By the same token should we boycott France because of foie gras and veal? Should we not read Manga or buy a Nissan because they’re Japanese and the country still sanctions the slaughter of anything and everything in the ocean under the guise of “science”? Quite frankly, no country is exempt from environmental impact or animal welfare concerns – so just where exactly do we draw the line?
I vehemently disagree with whaling of any kind, but cards on the table, I have been to Iceland. And I loved every minute of it. It’s a spectacular, magical country full of friendly people and a whole heap of natural wonder. I had previously been of the mentality that I wouldn’t visit because of whaling, but after doing some careful research to see if there was anything we could do we were, in fact, able to visit without supporting the industry and exercise our own little protest by only eating in “whale friendly” places.
There is a growing trend for eco-tourism in the country, so more people are interested in seeing living, breathing whales than tasting a supposed “traditional dish”. It’s reported that most Icelanders do not actually consume whale meat on a regular basis, a lot of the meat is for the tourism industry or export to the aforementioned Japan.

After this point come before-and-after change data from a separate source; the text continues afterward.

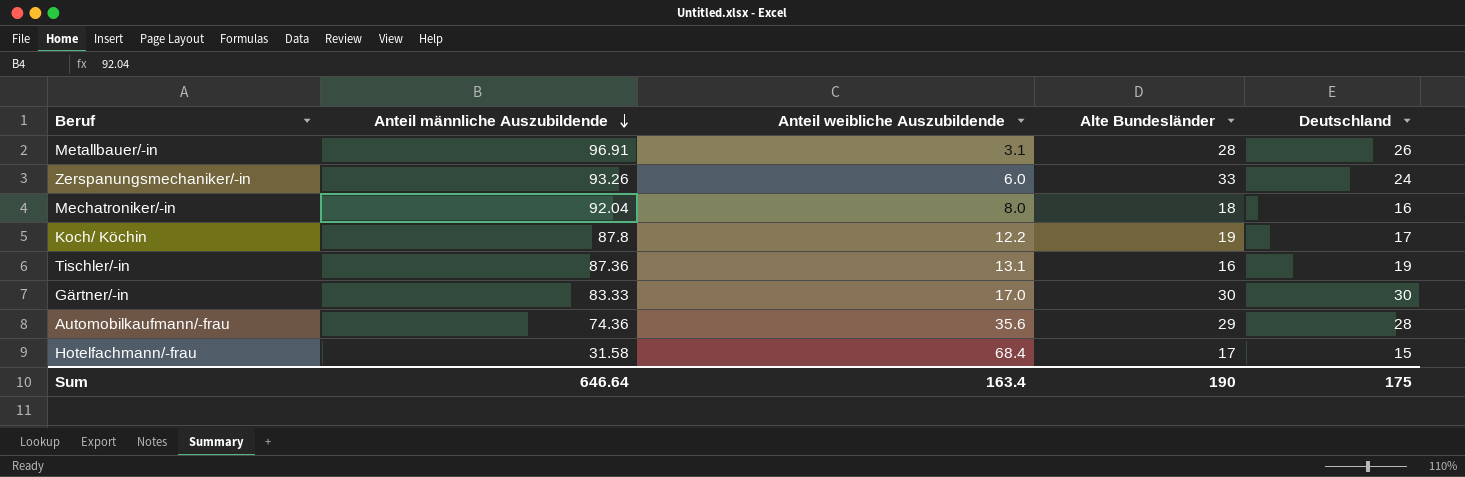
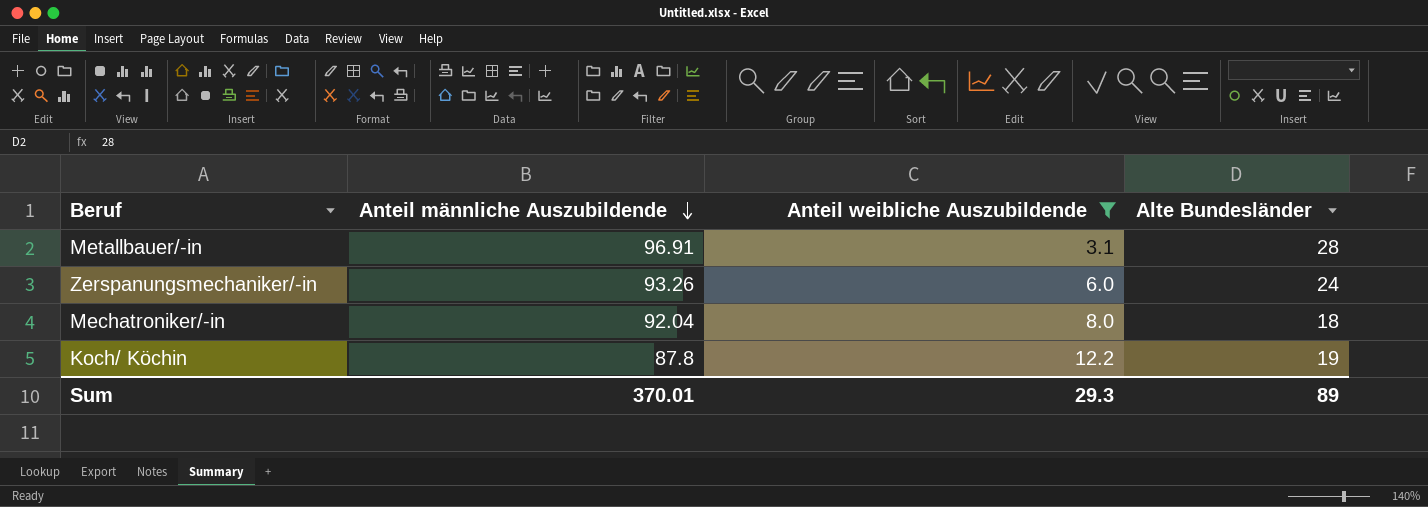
filter: none -> Anteil weibliche Auszubildende <= 12.2
column Deutschland | position: 5 -> none
Zerspanungsmechaniker/-in | Alte Bundesländer: 33 -> 24
Sum | Anteil männliche Auszubildende: 646.64 -> 370.01
Sum | Anteil weibliche Auszubildende: 163.4 -> 29.3
Sum | Alte Bundesländer: 190 -> 89

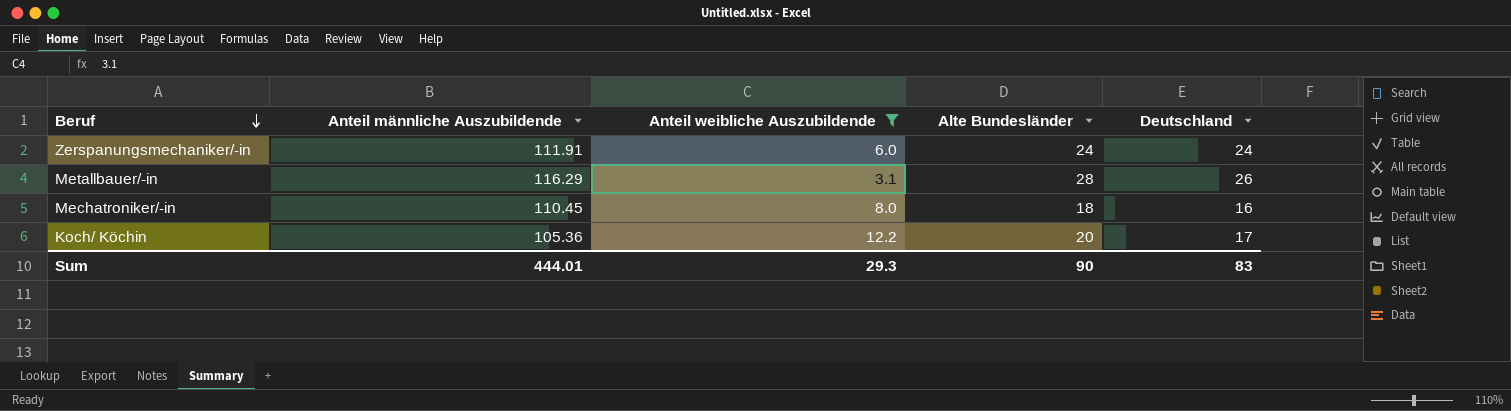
row order: Anteil männliche Auszubildende descending -> Beruf descending
column Deutschland | position: none -> 5
Zerspanungsmechaniker/-in | Anteil männliche Auszubildende: 93.26 -> 111.91
Metallbauer/-in | Anteil männliche Auszubildende: 96.91 -> 116.29
Mechatroniker/-in | Anteil männliche Auszubildende: 92.04 -> 110.45
Koch/ Köchin | Anteil männliche Auszubildende: 87.8 -> 105.36
Koch/ Köchin | Alte Bundesländer: 19 -> 20
Sum | Anteil männliche Auszubildende: 370.01 -> 444.01
Sum | Alte Bundesländer: 89 -> 90

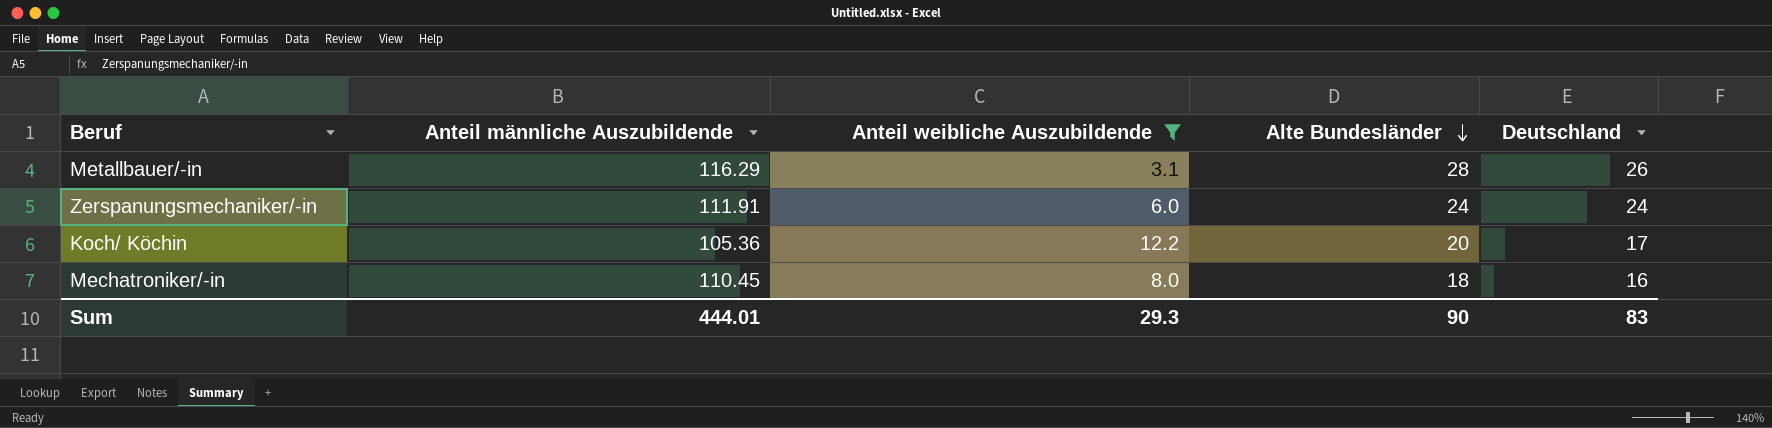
row order: Beruf descending -> Alte Bundesländer descending

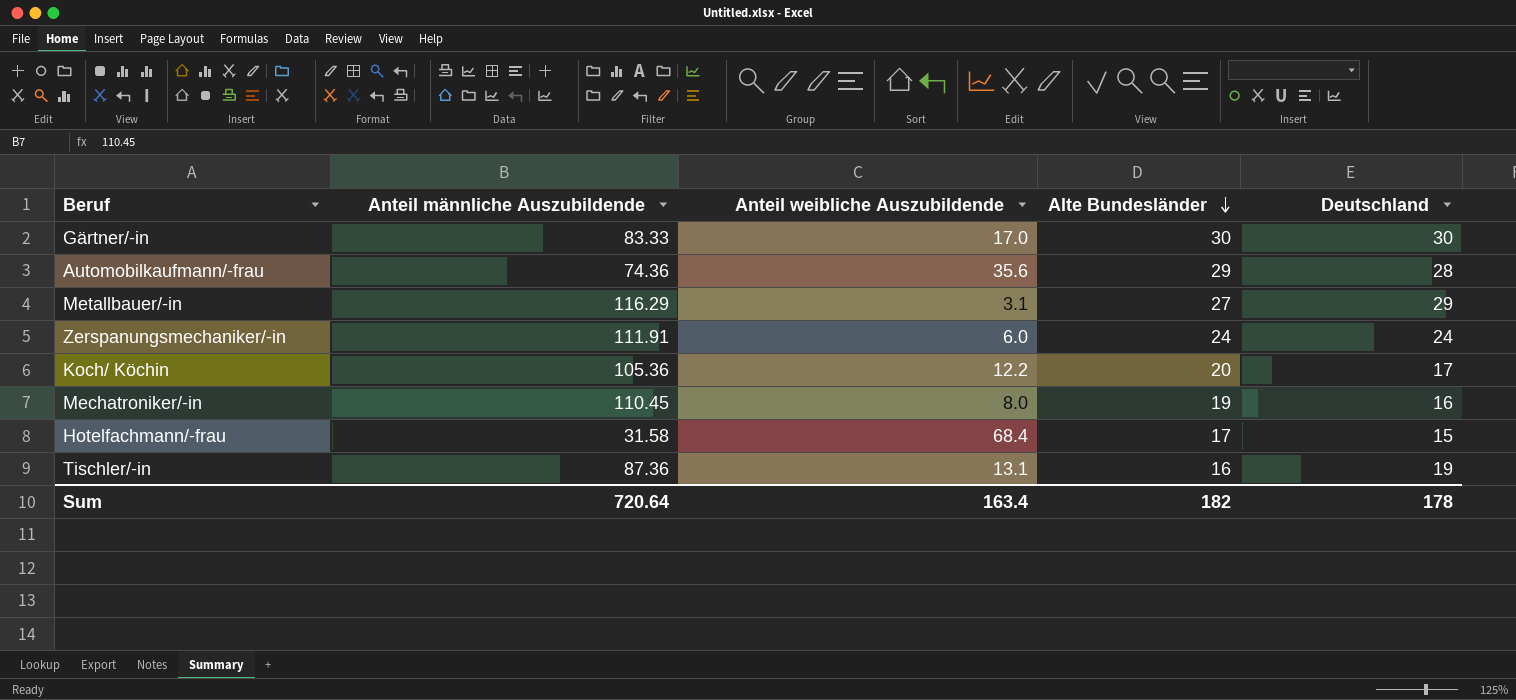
filter: Anteil weibliche Auszubildende <= 12.2 -> none
Metallbauer/-in | Alte Bundesländer: 28 -> 27
Metallbauer/-in | Deutschland: 26 -> 29
Mechatroniker/-in | Alte Bundesländer: 18 -> 19
Sum | Anteil männliche Auszubildende: 444.01 -> 720.64
Sum | Anteil weibliche Auszubildende: 29.3 -> 163.4
Sum | Alte Bundesländer: 90 -> 182
Sum | Deutschland: 83 -> 178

I’m a big believer in not tarring everyone with the same brush and a 2017 survey showed that less than half of Icelandic people support whaling, with only 35% supporting whaling for the endangered fin whale.
In this Whale and Dolphin Conservation (WDC) blog article from May of this year, Vanessa Williams-Grey, head of the WDC’s Responsible Whale Watching Programme, highlights the shifting mood of not only the public, but also the government and tourism industry. The Icelandic government are to hold a review of whaling later this year and MPs have called for it to “take into account the economic and social impact of whaling upon whale watching and other tourism sectors and also take account of scientific research, animal welfare and other concerns”.
There are lots of companies offering whale watching and other wildlife based activities, and you can pick up a tour from Reykjavik, Husavik and other areas. We didn’t watch whales during our visit, primarily because we happened to go during the epic snowstorm of February 2017, but the opportunity to see a real-life giant in the blue whale is something I would love to experience – and we will likely visit again.
Let’s also not forget that in other areas Iceland is one of the greenest countries in the world. Blessed with an abundance of energy just under the ground, Iceland generates almost 100% of its electricity and 85% of its total primary energy from geothermal and hydro-power.
So does a boycott really make any sense? It’s very rarely a whole nations fault that something immoral and illegal happens on their soil, and boycotting may weaken the very things that can effect change. Why not instead put our spending power into ecotourism and show the Icelandic government that we should shoot whales with cameras, not harpoons.